** Records follows **
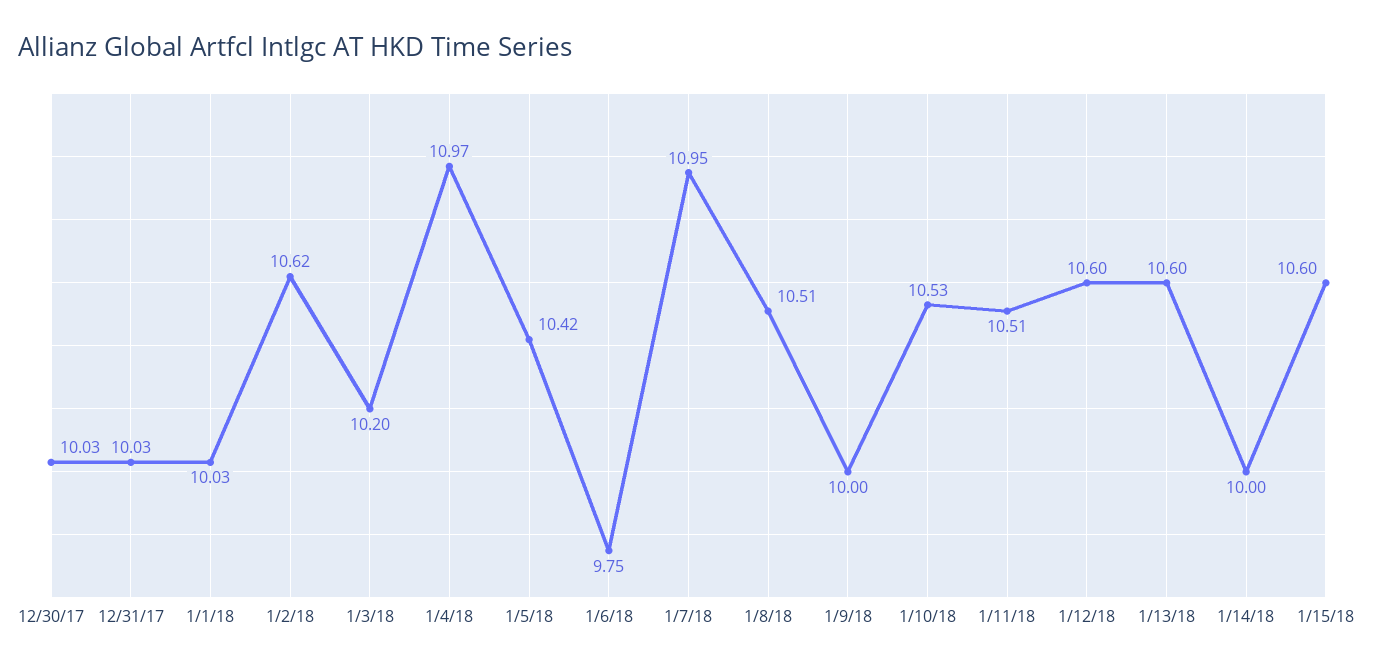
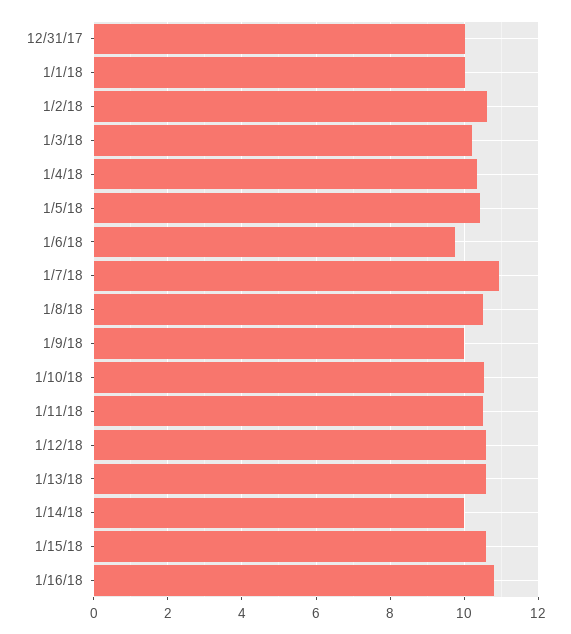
12/30/17: 10.03 -> none
1/4/18: 10.97 -> 10.4
1/16/18: none -> 10.8

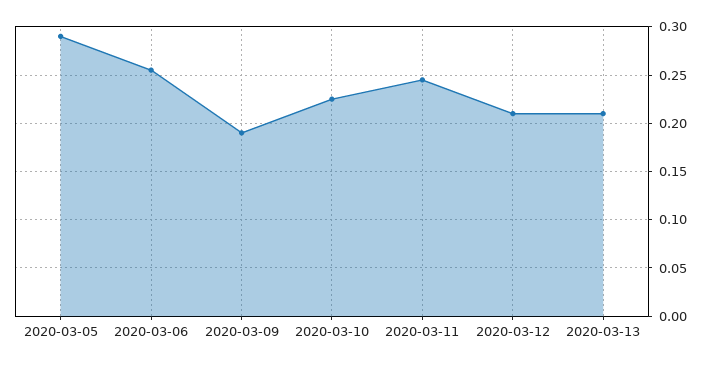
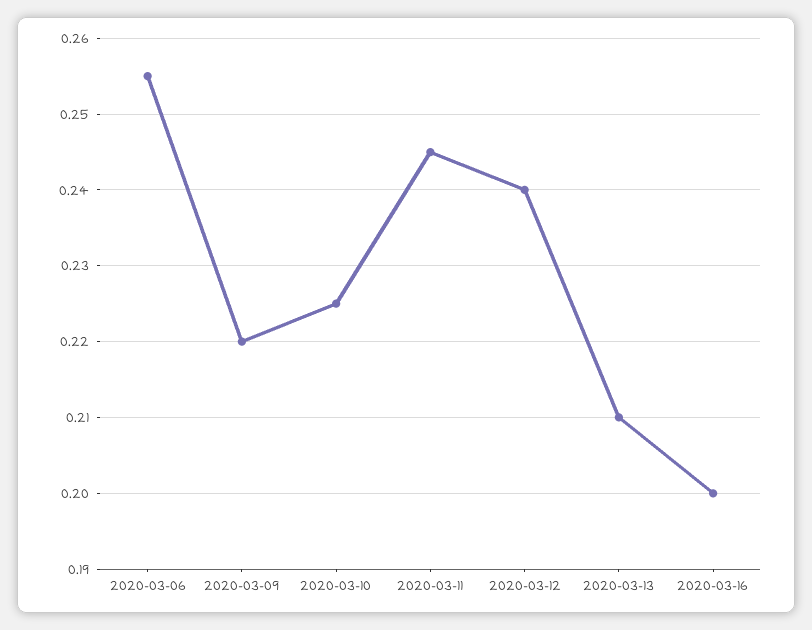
2020-03-05: 0.29 -> none
2020-03-09: 0.19 -> 0.22
2020-03-12: 0.21 -> 0.24
2020-03-16: none -> 0.2

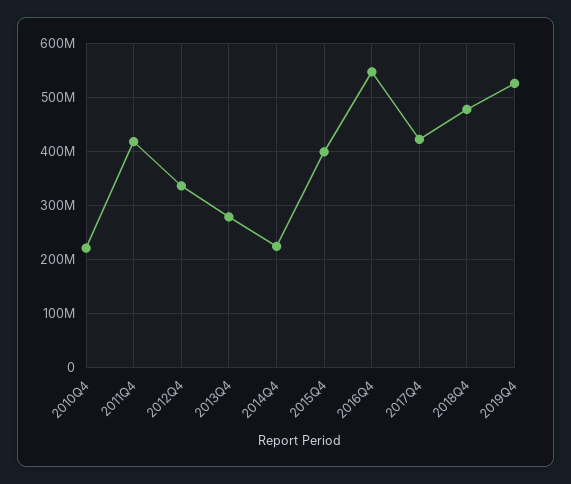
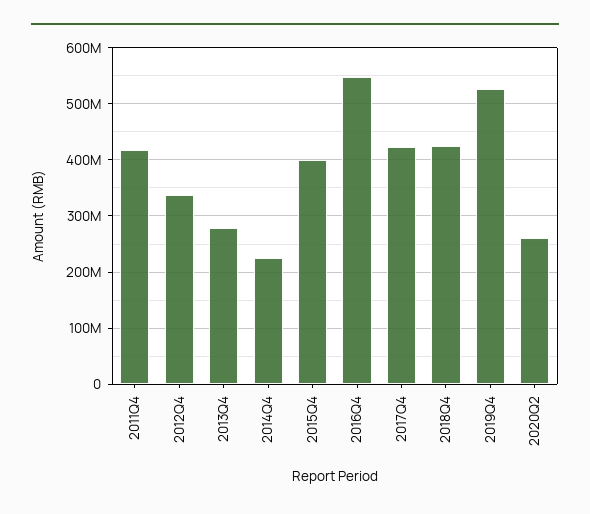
2010Q4: 220000000 -> none
2018Q4: 480000000 -> 420000000
2020Q2: none -> 260000000

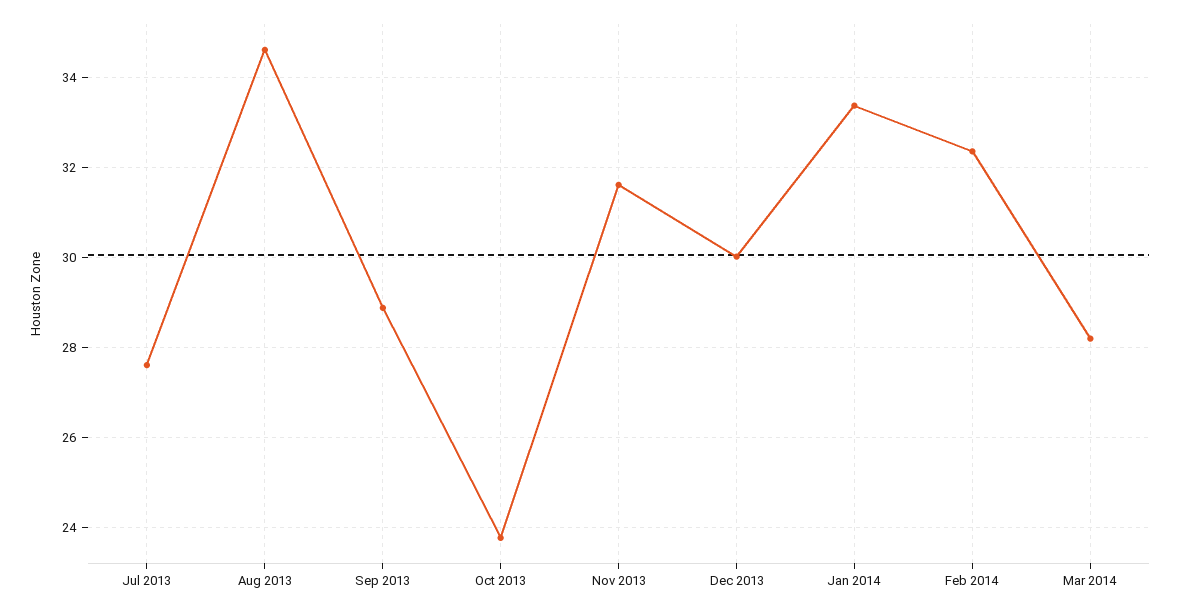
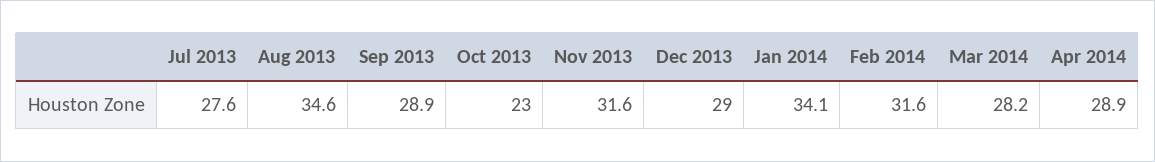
Oct 2013: 23.8 -> 23
Dec 2013: 30 -> 29
Jan 2014: 33.4 -> 34.1
Feb 2014: 32.4 -> 31.6
Apr 2014: none -> 28.9

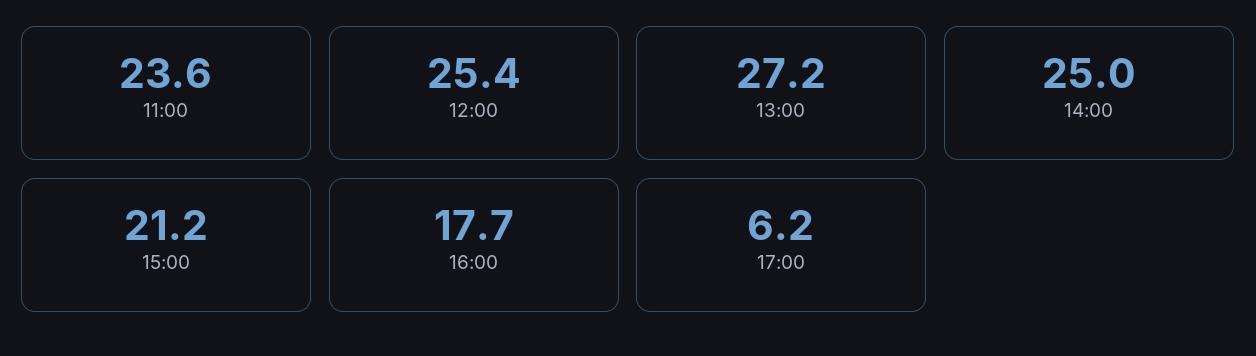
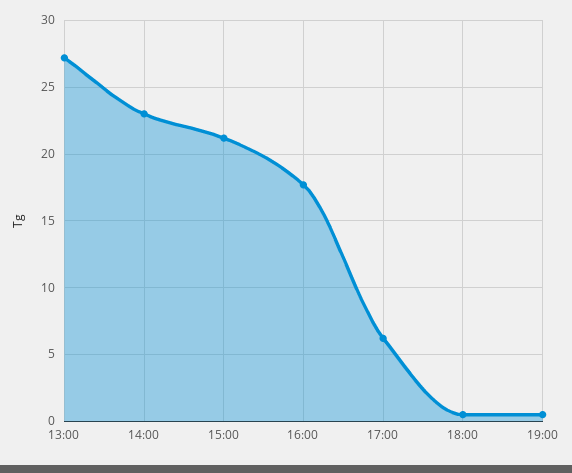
11:00: 23.6 -> none
12:00: 25.4 -> none
14:00: 25 -> 23
18:00: none -> 0.5
19:00: none -> 0.5

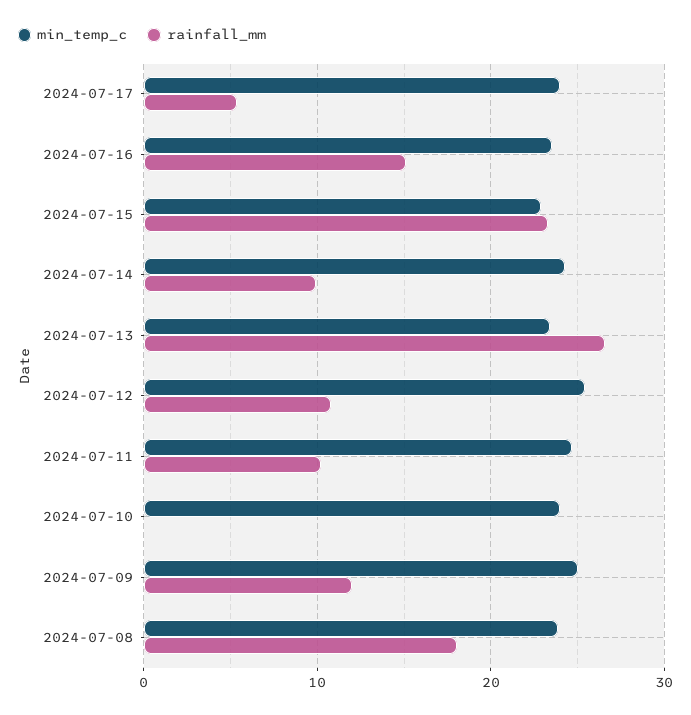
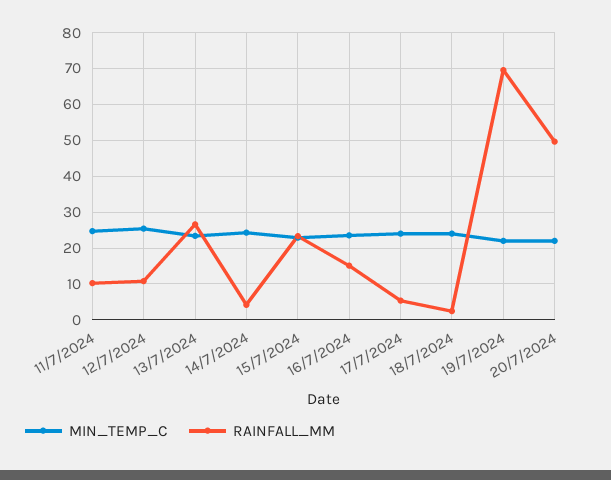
rainfall_mm, 2024-07-14: 10 -> 4
min_temp_c, 2024-07-10: 24 -> none
rainfall_mm, 2024-07-10: 0 -> none
min_temp_c, 2024-07-09: 25 -> none
rainfall_mm, 2024-07-09: 12 -> none
min_temp_c, 2024-07-08: 24 -> none
rainfall_mm, 2024-07-08: 18 -> none
min_temp_c, 18/7/2024: none -> 24
rainfall_mm, 18/7/2024: none -> 2
min_temp_c, 19/7/2024: none -> 22
rainfall_mm, 19/7/2024: none -> 70
min_temp_c, 20/7/2024: none -> 22
rainfall_mm, 20/7/2024: none -> 50

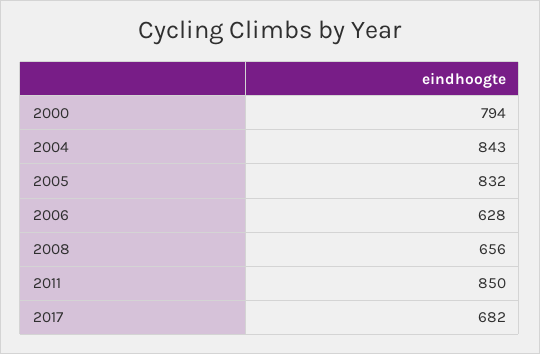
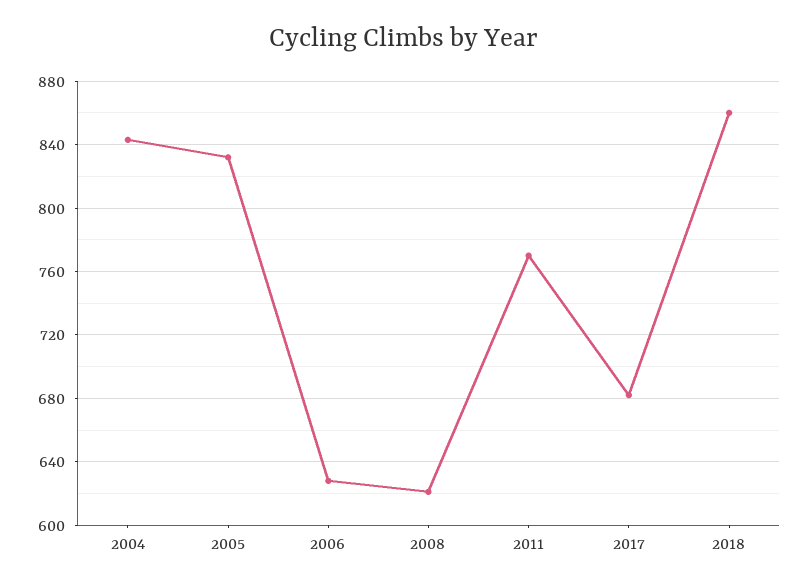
2000: 794 -> none
2008: 656 -> 620
2011: 850 -> 770
2018: none -> 860

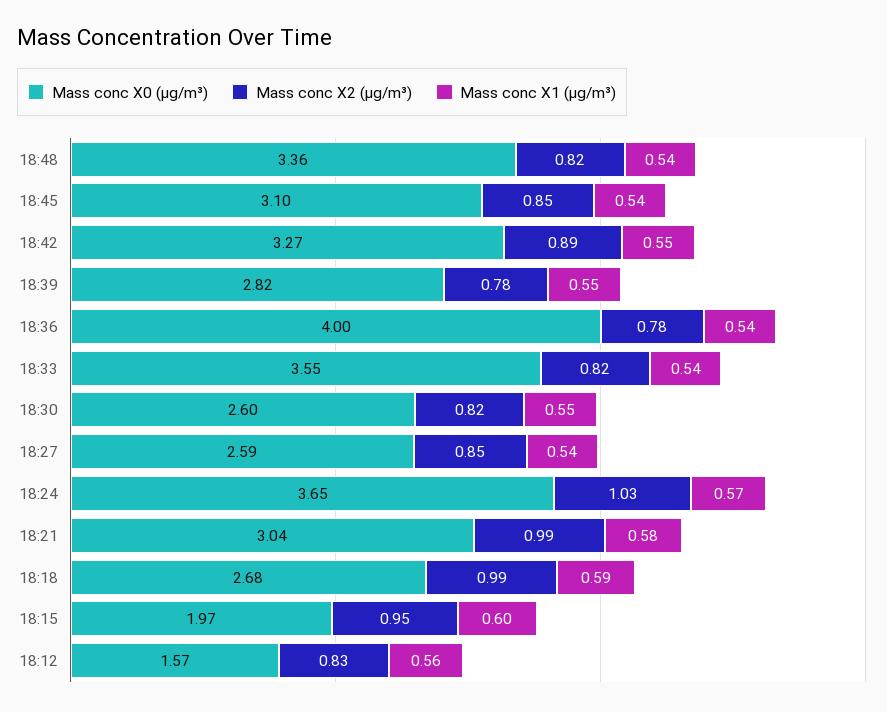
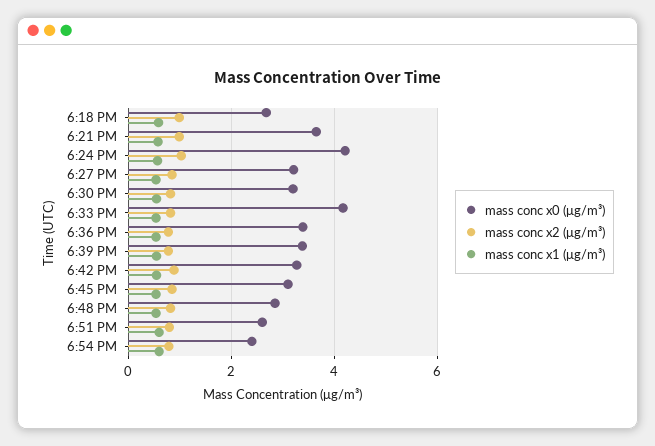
Mass conc X0 (μg/m³), 18:48: 3.36 -> 2.8
Mass conc X0 (μg/m³), 18:39: 2.82 -> 3.4
Mass conc X0 (μg/m³), 18:36: 4 -> 3.4
Mass conc X0 (μg/m³), 18:33: 3.55 -> 4.2
Mass conc X0 (μg/m³), 18:30: 2.6 -> 3.2
Mass conc X0 (μg/m³), 18:27: 2.59 -> 3.2
Mass conc X0 (μg/m³), 18:24: 3.65 -> 4.2
Mass conc X0 (μg/m³), 18:21: 3.04 -> 3.6
Mass conc X0 (μg/m³), 18:15: 1.97 -> none
Mass conc X2 (μg/m³), 18:15: 0.95 -> none
Mass conc X1 (μg/m³), 18:15: 0.6 -> none
Mass conc X0 (μg/m³), 18:12: 1.57 -> none
Mass conc X2 (μg/m³), 18:12: 0.83 -> none
Mass conc X1 (μg/m³), 18:12: 0.56 -> none
Mass conc X0 (μg/m³), 6:51 PM: none -> 2.6
Mass conc X2 (μg/m³), 6:51 PM: none -> 0.8
Mass conc X1 (μg/m³), 6:51 PM: none -> 0.6
Mass conc X0 (μg/m³), 6:54 PM: none -> 2.4
Mass conc X2 (μg/m³), 6:54 PM: none -> 0.8
Mass conc X1 (μg/m³), 6:54 PM: none -> 0.6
** End of Records **
§ To do:
From the first line to the last, retype the data exactly, without images.

§ Written solution:
12/30/17: 10.03 -> none
1/4/18: 10.97 -> 10.4
1/16/18: none -> 10.8

2020-03-05: 0.29 -> none
2020-03-09: 0.19 -> 0.22
2020-03-12: 0.21 -> 0.24
2020-03-16: none -> 0.2

2010Q4: 220000000 -> none
2018Q4: 480000000 -> 420000000
2020Q2: none -> 260000000

Oct 2013: 23.8 -> 23
Dec 2013: 30 -> 29
Jan 2014: 33.4 -> 34.1
Feb 2014: 32.4 -> 31.6
Apr 2014: none -> 28.9

11:00: 23.6 -> none
12:00: 25.4 -> none
14:00: 25 -> 23
18:00: none -> 0.5
19:00: none -> 0.5

rainfall_mm, 2024-07-14: 10 -> 4
min_temp_c, 2024-07-10: 24 -> none
rainfall_mm, 2024-07-10: 0 -> none
min_temp_c, 2024-07-09: 25 -> none
rainfall_mm, 2024-07-09: 12 -> none
min_temp_c, 2024-07-08: 24 -> none
rainfall_mm, 2024-07-08: 18 -> none
min_temp_c, 18/7/2024: none -> 24
rainfall_mm, 18/7/2024: none -> 2
min_temp_c, 19/7/2024: none -> 22
rainfall_mm, 19/7/2024: none -> 70
min_temp_c, 20/7/2024: none -> 22
rainfall_mm, 20/7/2024: none -> 50

2000: 794 -> none
2008: 656 -> 620
2011: 850 -> 770
2018: none -> 860

Mass conc X0 (μg/m³), 18:48: 3.36 -> 2.8
Mass conc X0 (μg/m³), 18:39: 2.82 -> 3.4
Mass conc X0 (μg/m³), 18:36: 4 -> 3.4
Mass conc X0 (μg/m³), 18:33: 3.55 -> 4.2
Mass conc X0 (μg/m³), 18:30: 2.6 -> 3.2
Mass conc X0 (μg/m³), 18:27: 2.59 -> 3.2
Mass conc X0 (μg/m³), 18:24: 3.65 -> 4.2
Mass conc X0 (μg/m³), 18:21: 3.04 -> 3.6
Mass conc X0 (μg/m³), 18:15: 1.97 -> none
Mass conc X2 (μg/m³), 18:15: 0.95 -> none
Mass conc X1 (μg/m³), 18:15: 0.6 -> none
Mass conc X0 (μg/m³), 18:12: 1.57 -> none
Mass conc X2 (μg/m³), 18:12: 0.83 -> none
Mass conc X1 (μg/m³), 18:12: 0.56 -> none
Mass conc X0 (μg/m³), 6:51 PM: none -> 2.6
Mass conc X2 (μg/m³), 6:51 PM: none -> 0.8
Mass conc X1 (μg/m³), 6:51 PM: none -> 0.6
Mass conc X0 (μg/m³), 6:54 PM: none -> 2.4
Mass conc X2 (μg/m³), 6:54 PM: none -> 0.8
Mass conc X1 (μg/m³), 6:54 PM: none -> 0.6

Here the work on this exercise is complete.